The final thrillingly fantastical romantic farce in India Holton's Dangerous Damsels series is even more packed with literary (mis)quotes, (mis)adventures, and innuendo. And this time with two book-nerd protagonists — Alice (Agent A) and Bixby (Agent B) — who steal our hearts and have us instantly under the spells as if they were born to piracy or witchcraft instead of the secret service. 

“Reading is not a hobby,” she said. “It is a way of life.” He was silent a moment as he considered this, then he nodded in agreement." 

Alice and Bixby, two orphans who were (mis)educated  and molded into top agents, are clearly the heart of this story, but readers of the series will be happy to find that Cecilia and Ned, Charlotte and Alex, and the elderly piratical matriarchs all have significant roles here at the end — and at the end of the end in a surprisingly touching epilogue that champions female friendship and found family.

It's the middle of the story that lags a bit for me.

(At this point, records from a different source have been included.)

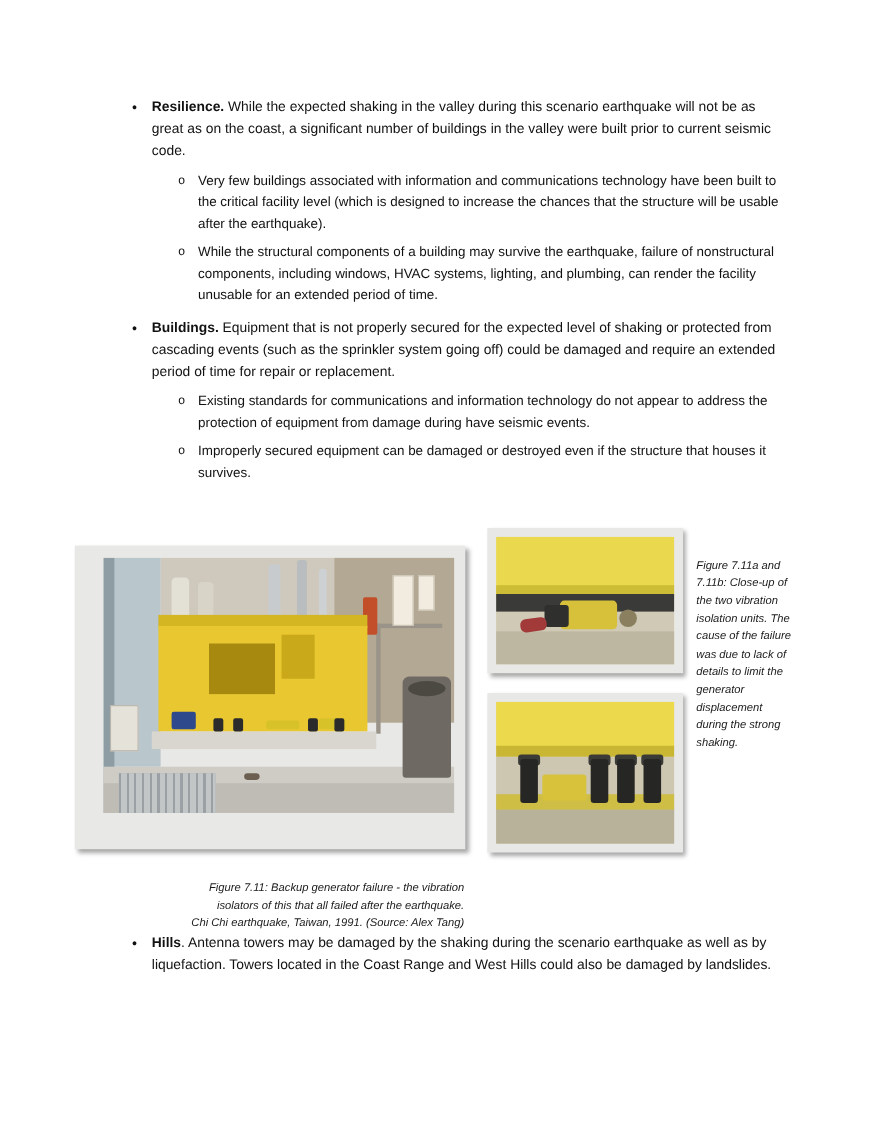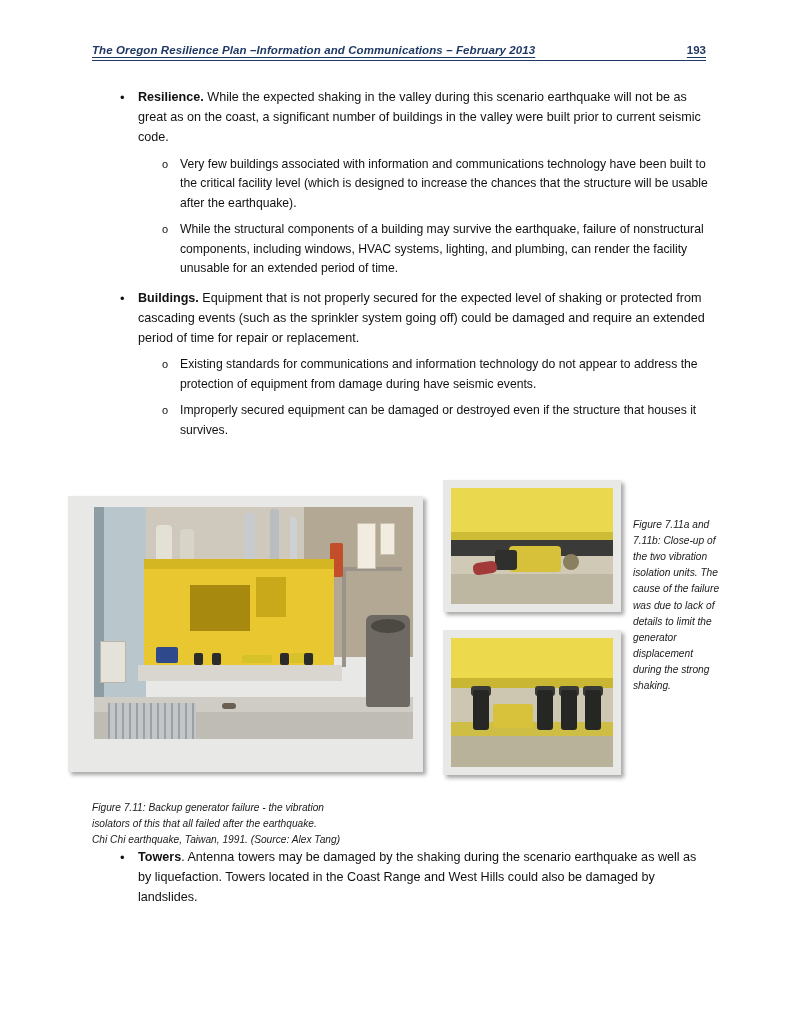"The Oregon Resilience Plan –Information" div.header { html: <div> <span>The Oregon Resilience Plan –Information and Communications – February 2013</span> <span>193</span> </div> -> none }
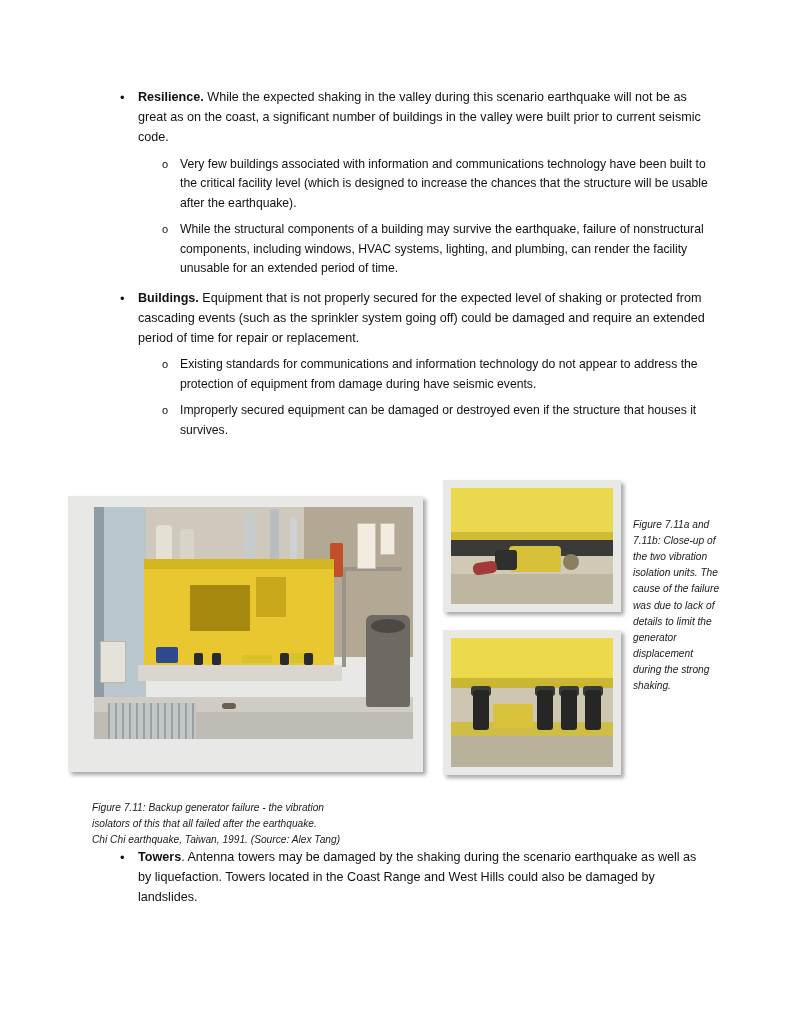"Figure 7.11a and 7.11b: Close-up" .side-caption { top: 45px -> 35px }
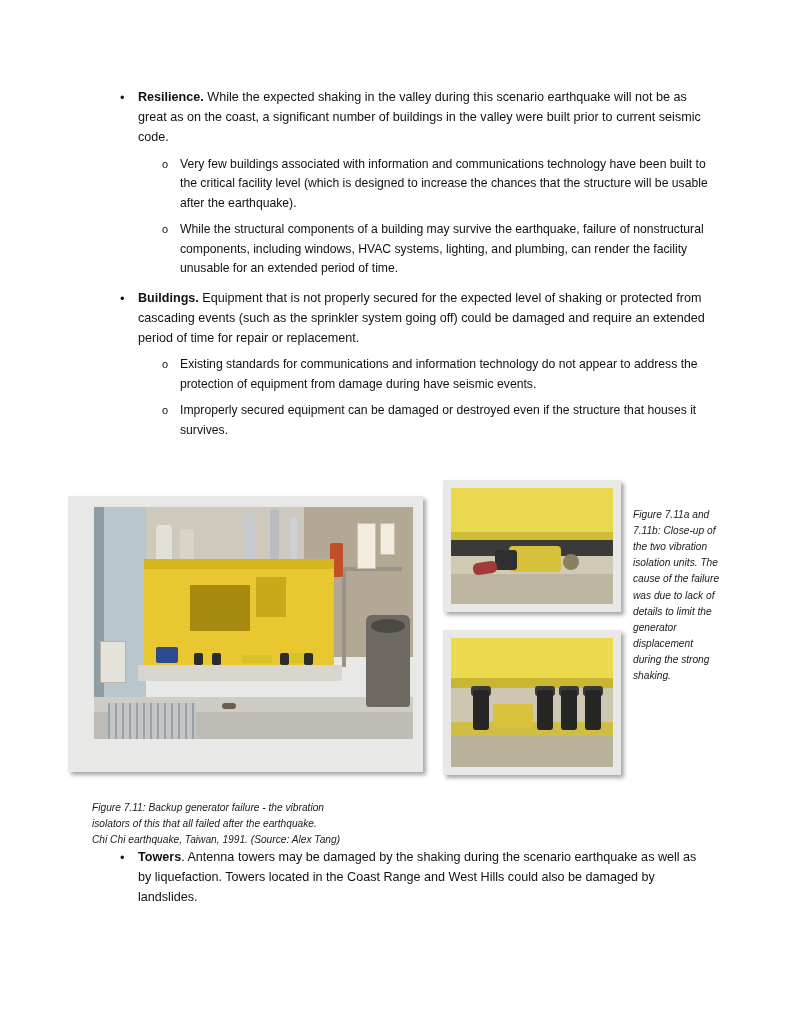"Figure 7.11: Backup generator failure" .main-caption { text-align: none -> right }
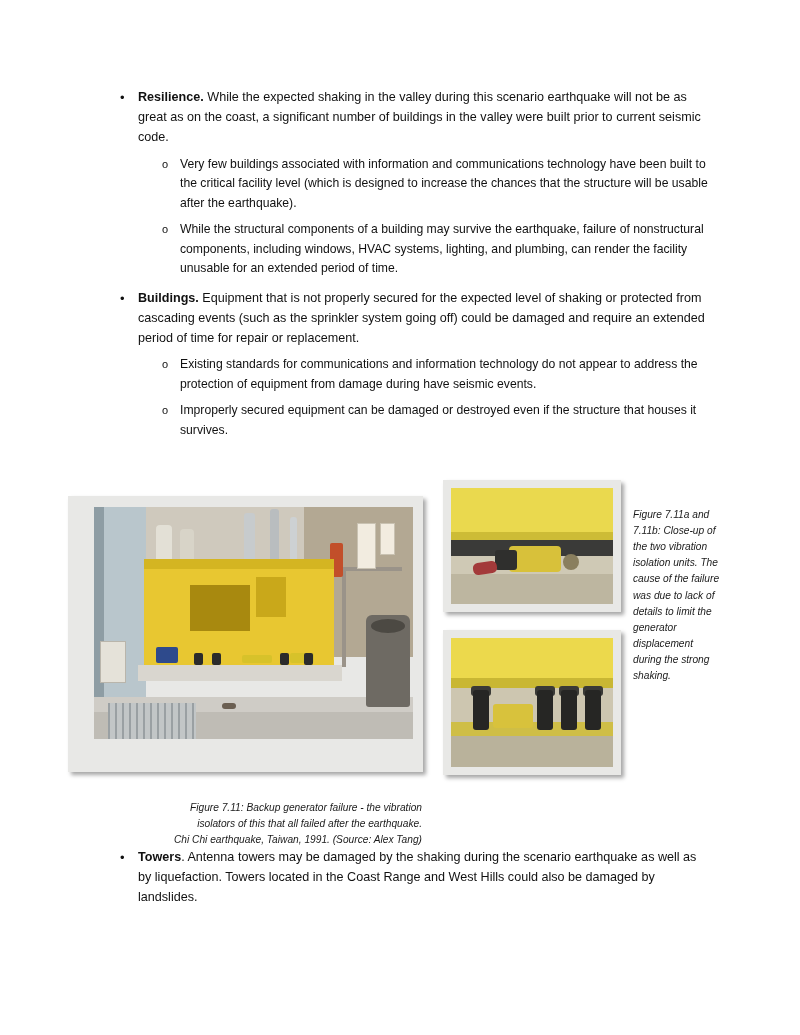"Towers" b { text: Towers -> Hills }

Alice and Bixby's undercover attempts to find a weapon at a house party of pirates drags on a bit long for my tastes, though there are plenty of pirate shenanigans and (un)veiled sexual tension to keep most readers happy.

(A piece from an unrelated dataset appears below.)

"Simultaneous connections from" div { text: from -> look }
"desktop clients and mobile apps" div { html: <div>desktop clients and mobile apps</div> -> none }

Besides Alice and Bixby's relationship (superb), the good-natured lampooning of the literary (always amusing), and the incorporation of past characters, the rambunctiously intelligent writing voice is what makes me a fan of these books. The Secret Service of Tea and Treason reaches Terry-Pratchett-levels of a sort of anthropocentric metaphoring that I never cease to find blazingly brilliant and absurdly amusing.

His brain ran around shouting urgent orders and waving red flags, trying to forestall an eruption of emotion he absolutely could not afford... And his heart, sighing in defeat, packed up all its wild and hungry longings and went to hide under a blanket.

Daniel and Alice exchanged a glance that didn't know whether to be amused or anxious, but that mostly wished it could go sit in a corner somewhere and read a book.

A laugh sounded... It was dry, brief; the kind of laugh that has eyes in the back of its head and just knows when you're about to do something stupid.    

As the silence lengthened, growing heavy with overtones, undertones, and implications, the air between them blushed, made up an excuse, and departed the room in awkward haste.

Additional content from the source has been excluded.